Each line with the string "runner" is to be copied from the records below.
====== Data ======
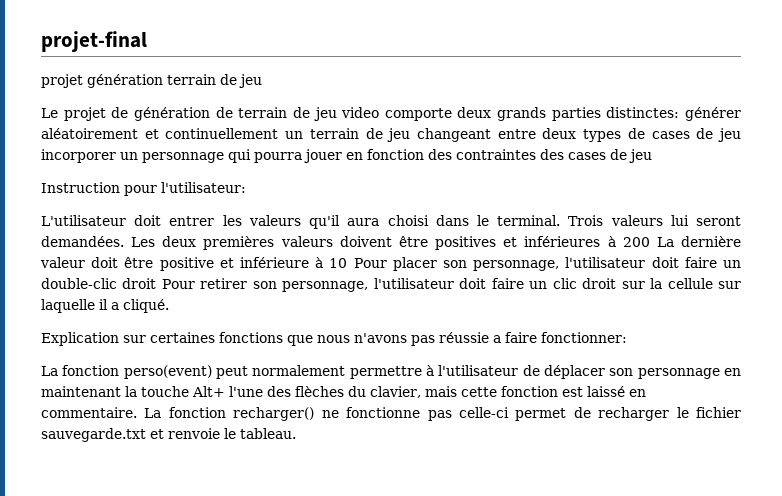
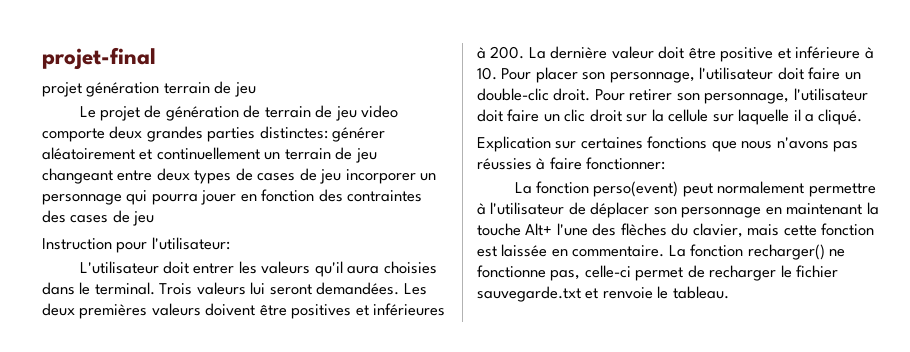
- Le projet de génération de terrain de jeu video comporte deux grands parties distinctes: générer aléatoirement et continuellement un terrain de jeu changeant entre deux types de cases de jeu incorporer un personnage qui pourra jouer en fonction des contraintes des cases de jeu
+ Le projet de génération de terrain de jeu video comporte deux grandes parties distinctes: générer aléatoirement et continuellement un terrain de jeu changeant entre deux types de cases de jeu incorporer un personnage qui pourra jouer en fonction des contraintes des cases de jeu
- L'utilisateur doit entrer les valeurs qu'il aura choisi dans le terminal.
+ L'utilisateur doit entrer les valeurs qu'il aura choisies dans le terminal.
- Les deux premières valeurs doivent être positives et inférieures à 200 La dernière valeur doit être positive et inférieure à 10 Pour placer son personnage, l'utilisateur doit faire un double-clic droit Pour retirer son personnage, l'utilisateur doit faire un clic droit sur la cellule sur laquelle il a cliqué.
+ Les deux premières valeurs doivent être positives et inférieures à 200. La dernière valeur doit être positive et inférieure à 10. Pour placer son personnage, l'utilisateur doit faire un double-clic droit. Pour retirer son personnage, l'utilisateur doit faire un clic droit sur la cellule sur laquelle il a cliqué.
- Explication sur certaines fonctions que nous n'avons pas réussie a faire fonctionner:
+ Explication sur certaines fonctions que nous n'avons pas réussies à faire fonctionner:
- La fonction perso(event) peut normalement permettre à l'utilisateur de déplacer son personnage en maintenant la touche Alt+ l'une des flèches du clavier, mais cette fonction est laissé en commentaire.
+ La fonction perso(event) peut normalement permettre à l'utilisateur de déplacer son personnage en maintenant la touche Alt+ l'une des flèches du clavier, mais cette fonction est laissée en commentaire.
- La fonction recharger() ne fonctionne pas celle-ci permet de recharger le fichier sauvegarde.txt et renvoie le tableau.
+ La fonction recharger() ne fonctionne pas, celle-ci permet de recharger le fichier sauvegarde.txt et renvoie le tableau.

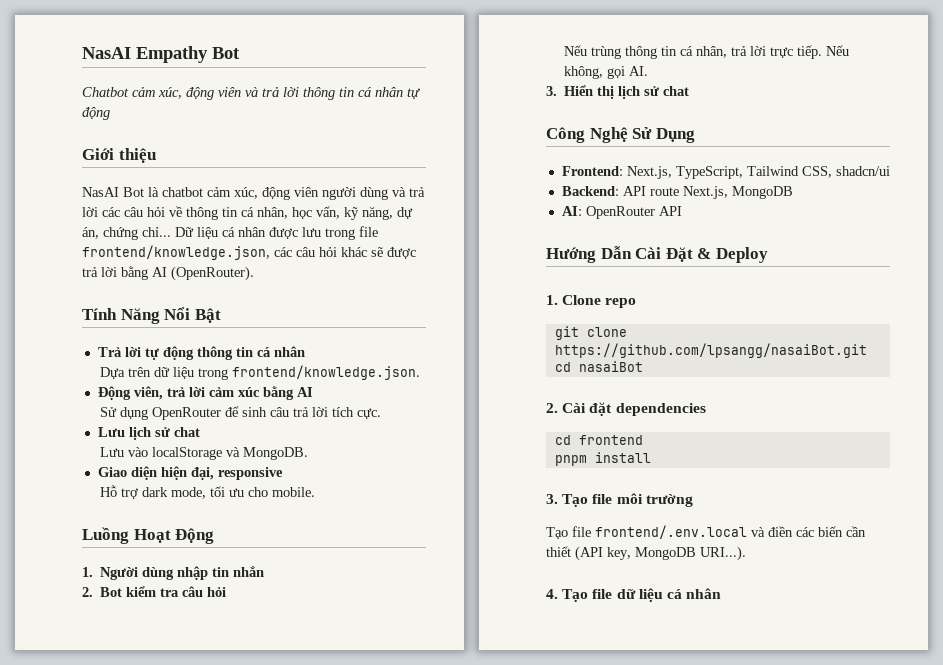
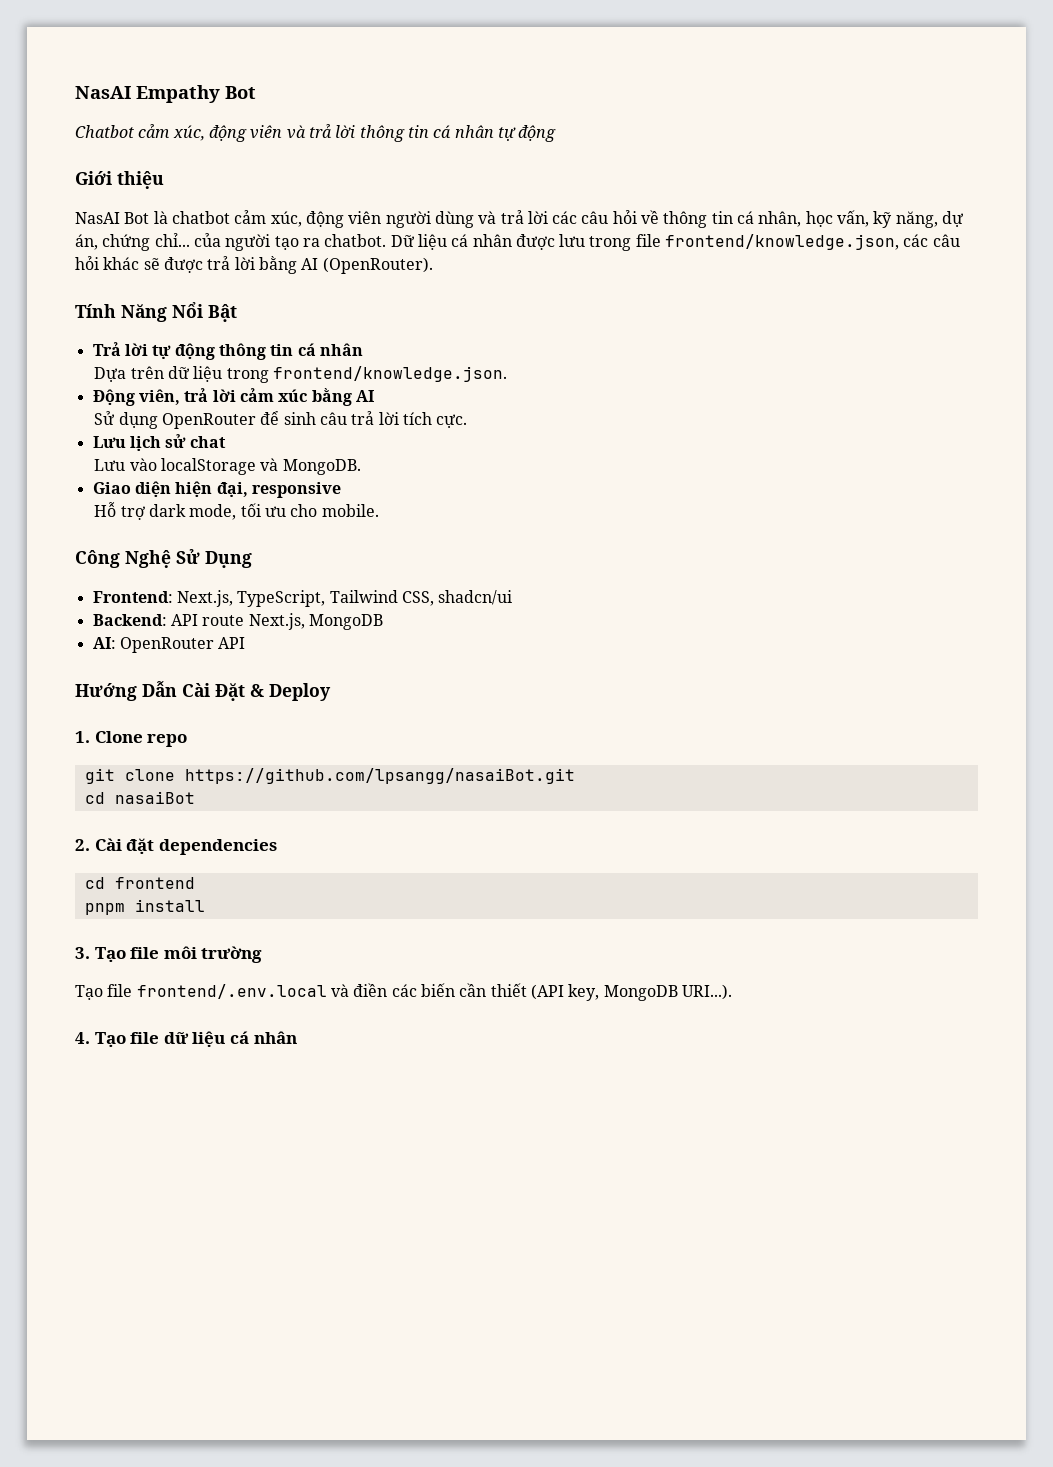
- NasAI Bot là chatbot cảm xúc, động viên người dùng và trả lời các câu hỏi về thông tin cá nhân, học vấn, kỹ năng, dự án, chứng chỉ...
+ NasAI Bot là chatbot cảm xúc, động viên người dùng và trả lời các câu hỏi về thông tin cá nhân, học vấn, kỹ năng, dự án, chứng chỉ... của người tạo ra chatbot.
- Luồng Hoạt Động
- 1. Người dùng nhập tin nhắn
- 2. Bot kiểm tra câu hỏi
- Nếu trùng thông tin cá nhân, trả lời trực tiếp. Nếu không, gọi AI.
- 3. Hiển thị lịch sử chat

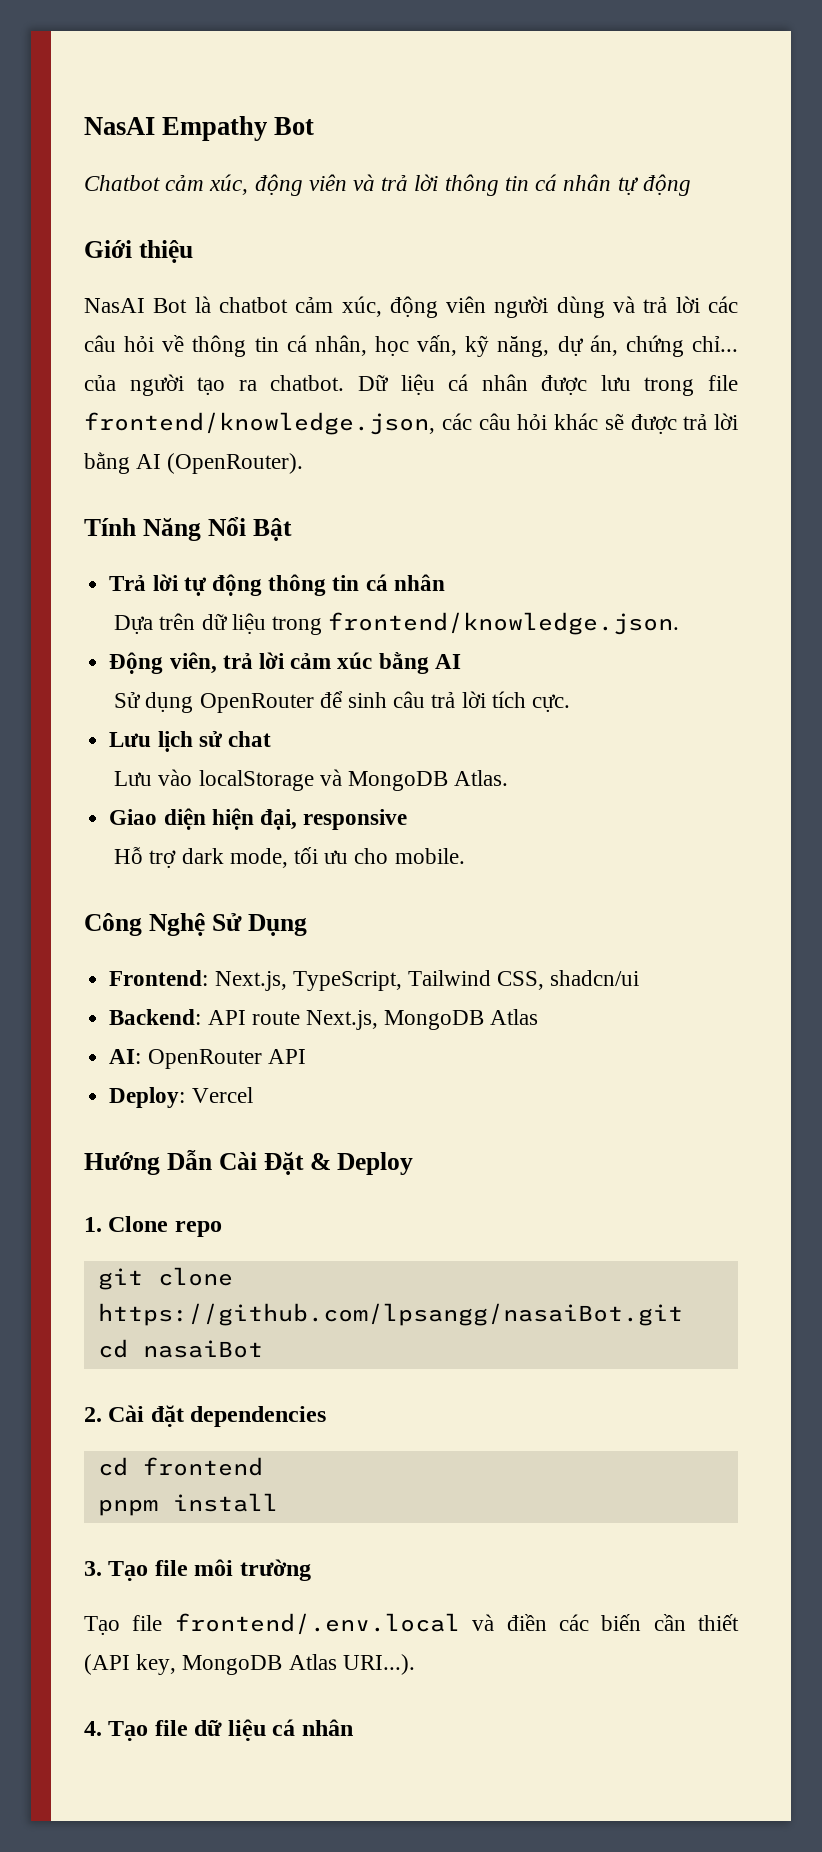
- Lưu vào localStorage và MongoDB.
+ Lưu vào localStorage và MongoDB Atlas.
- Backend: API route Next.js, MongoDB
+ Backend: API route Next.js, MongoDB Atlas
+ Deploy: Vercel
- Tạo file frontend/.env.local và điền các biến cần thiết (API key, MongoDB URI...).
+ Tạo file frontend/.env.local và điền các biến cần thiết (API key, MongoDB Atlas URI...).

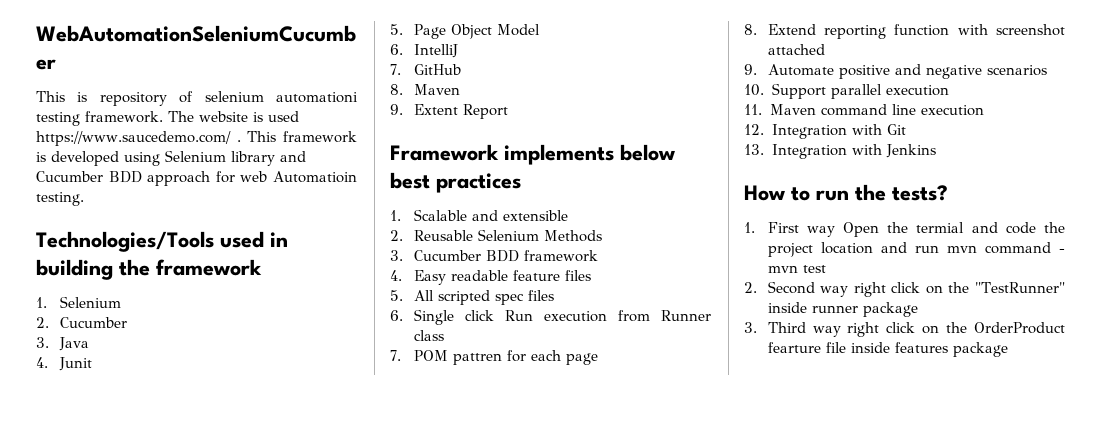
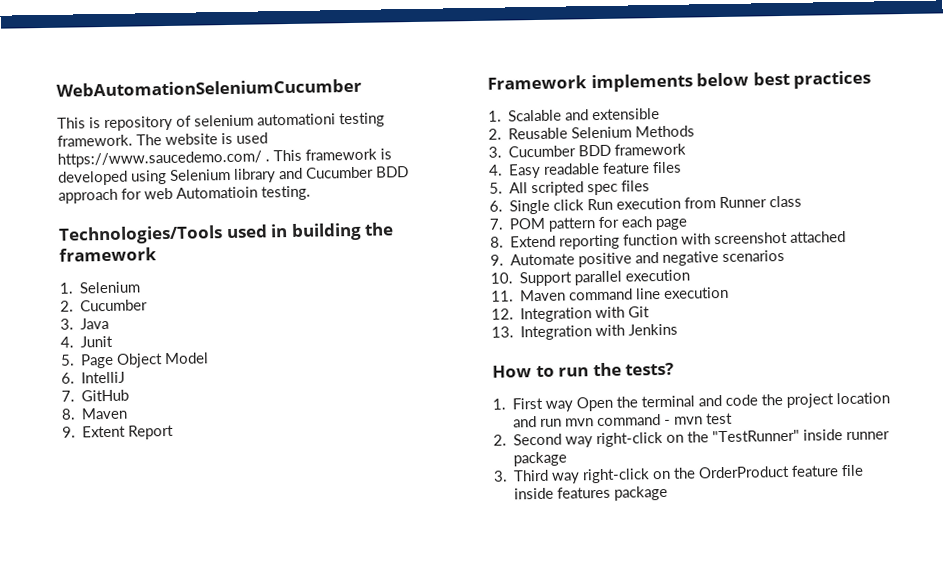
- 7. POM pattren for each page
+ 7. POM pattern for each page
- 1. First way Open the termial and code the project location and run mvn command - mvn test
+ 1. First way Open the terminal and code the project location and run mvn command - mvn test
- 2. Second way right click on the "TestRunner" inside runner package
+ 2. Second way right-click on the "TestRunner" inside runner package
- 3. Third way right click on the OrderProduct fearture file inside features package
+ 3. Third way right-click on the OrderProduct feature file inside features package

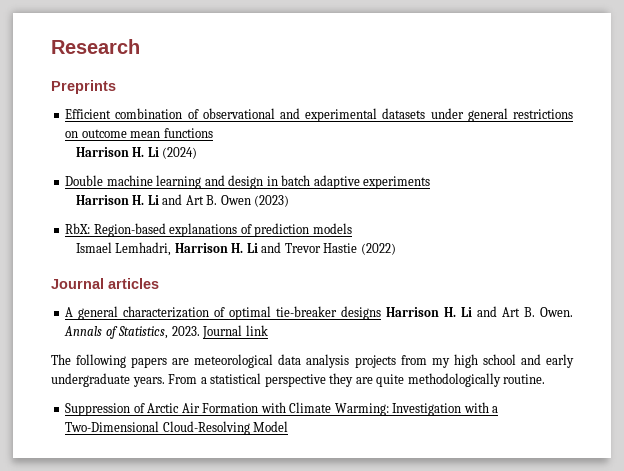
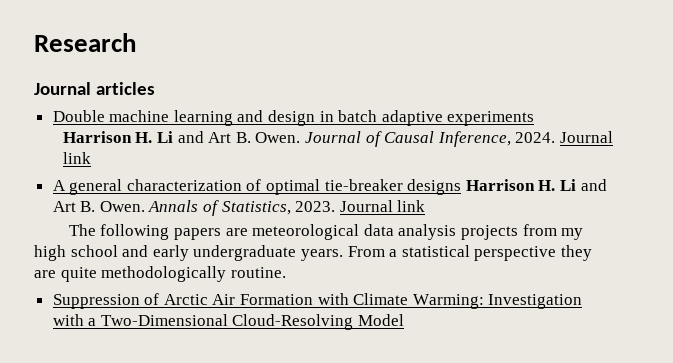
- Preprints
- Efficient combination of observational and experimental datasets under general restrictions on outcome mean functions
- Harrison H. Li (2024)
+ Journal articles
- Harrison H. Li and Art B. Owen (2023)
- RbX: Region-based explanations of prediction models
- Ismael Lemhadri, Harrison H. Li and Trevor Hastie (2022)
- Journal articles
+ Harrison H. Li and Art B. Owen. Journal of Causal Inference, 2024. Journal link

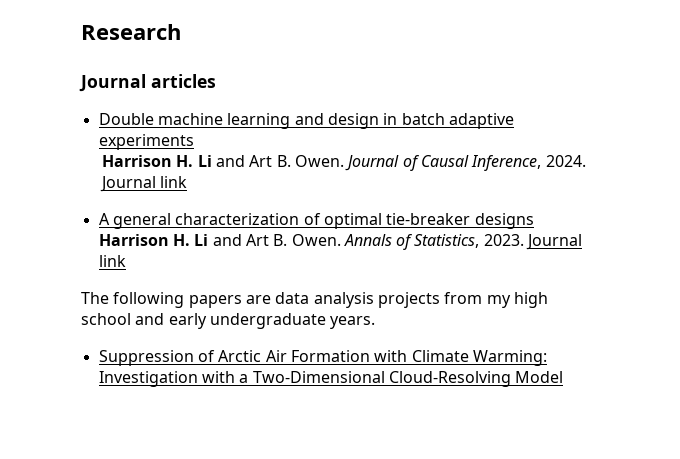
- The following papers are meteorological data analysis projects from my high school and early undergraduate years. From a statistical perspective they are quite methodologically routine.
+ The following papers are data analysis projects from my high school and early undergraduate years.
======
## Response to this task
- 2. Second way right click on the "TestRunner" inside runner package
+ 2. Second way right-click on the "TestRunner" inside runner package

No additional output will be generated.